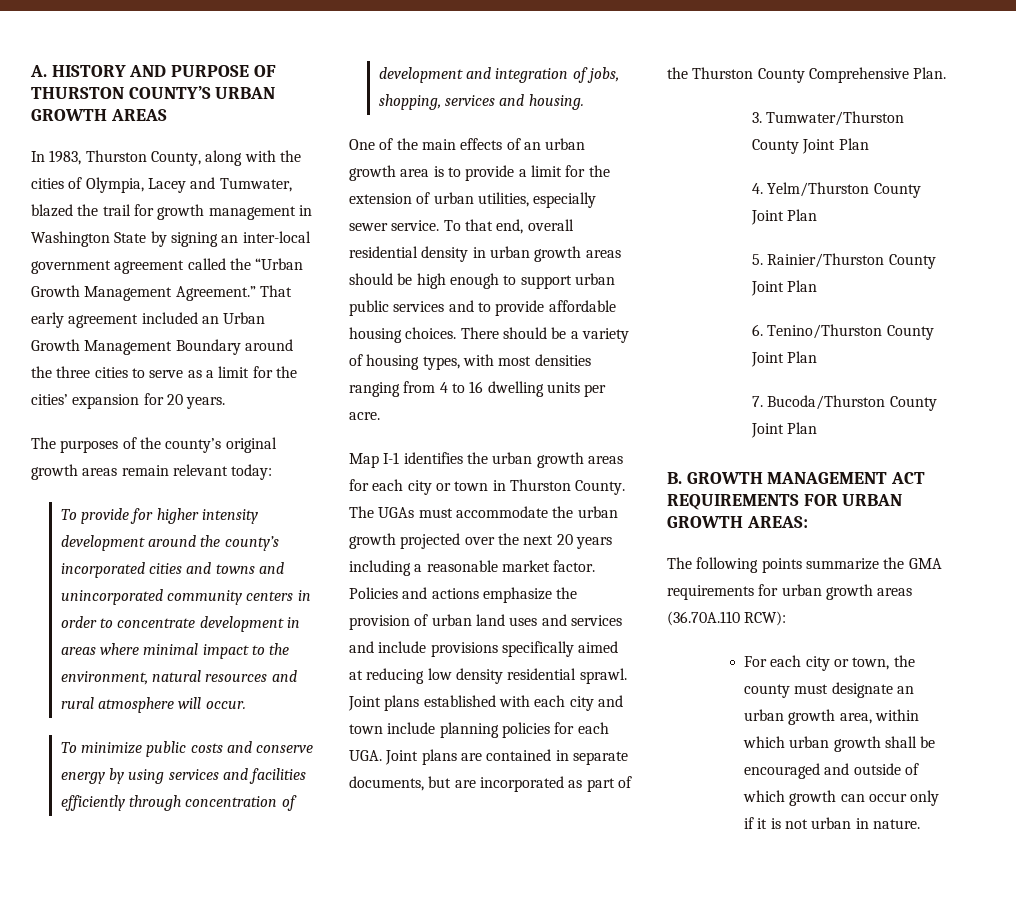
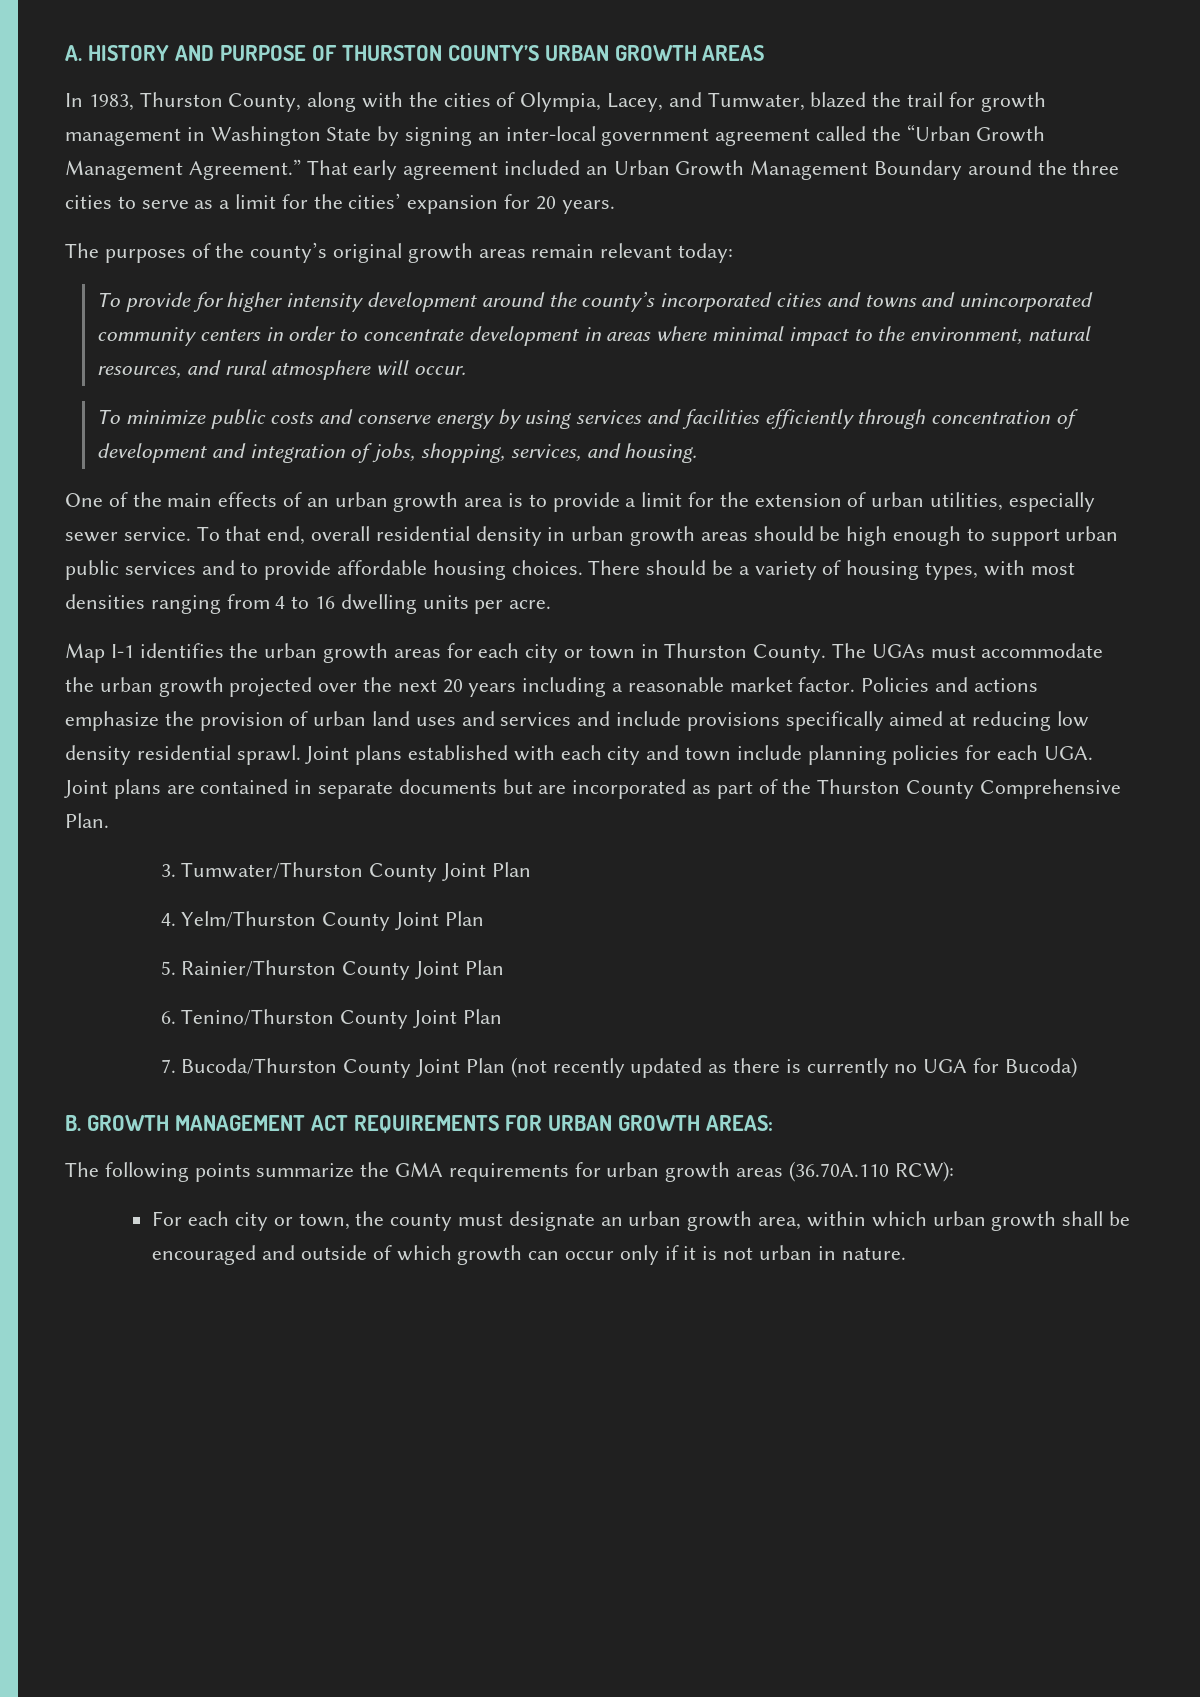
- In 1983, Thurston County, along with the cities of Olympia, Lacey and Tumwater, blazed the trail for growth management in Washington State by signing an inter-local government agreement called the “Urban Growth Management Agreement.”
+ In 1983, Thurston County, along with the cities of Olympia, Lacey, and Tumwater, blazed the trail for growth management in Washington State by signing an inter-local government agreement called the “Urban Growth Management Agreement.”
- To provide for higher intensity development around the county’s incorporated cities and towns and unincorporated community centers in order to concentrate development in areas where minimal impact to the environment, natural resources and rural atmosphere will occur.
+ To provide for higher intensity development around the county’s incorporated cities and towns and unincorporated community centers in order to concentrate development in areas where minimal impact to the environment, natural resources, and rural atmosphere will occur.
- To minimize public costs and conserve energy by using services and facilities efficiently through concentration of development and integration of jobs, shopping, services and housing.
+ To minimize public costs and conserve energy by using services and facilities efficiently through concentration of development and integration of jobs, shopping, services, and housing.
- Joint plans established with each city and town include planning policies for each UGA. Joint plans are contained in separate documents, but are incorporated as part of the Thurston County Comprehensive Plan.
+ Joint plans established with each city and town include planning policies for each UGA. Joint plans are contained in separate documents but are incorporated as part of the Thurston County Comprehensive Plan.
- 7. Bucoda/Thurston County Joint Plan
+ 7. Bucoda/Thurston County Joint Plan (not recently updated as there is currently no UGA for Bucoda)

# EXERCISE INSTRUCTIONS:
Nothing but a number should be given: how many lines of the material contain "each".

# TASK ANSWER:
2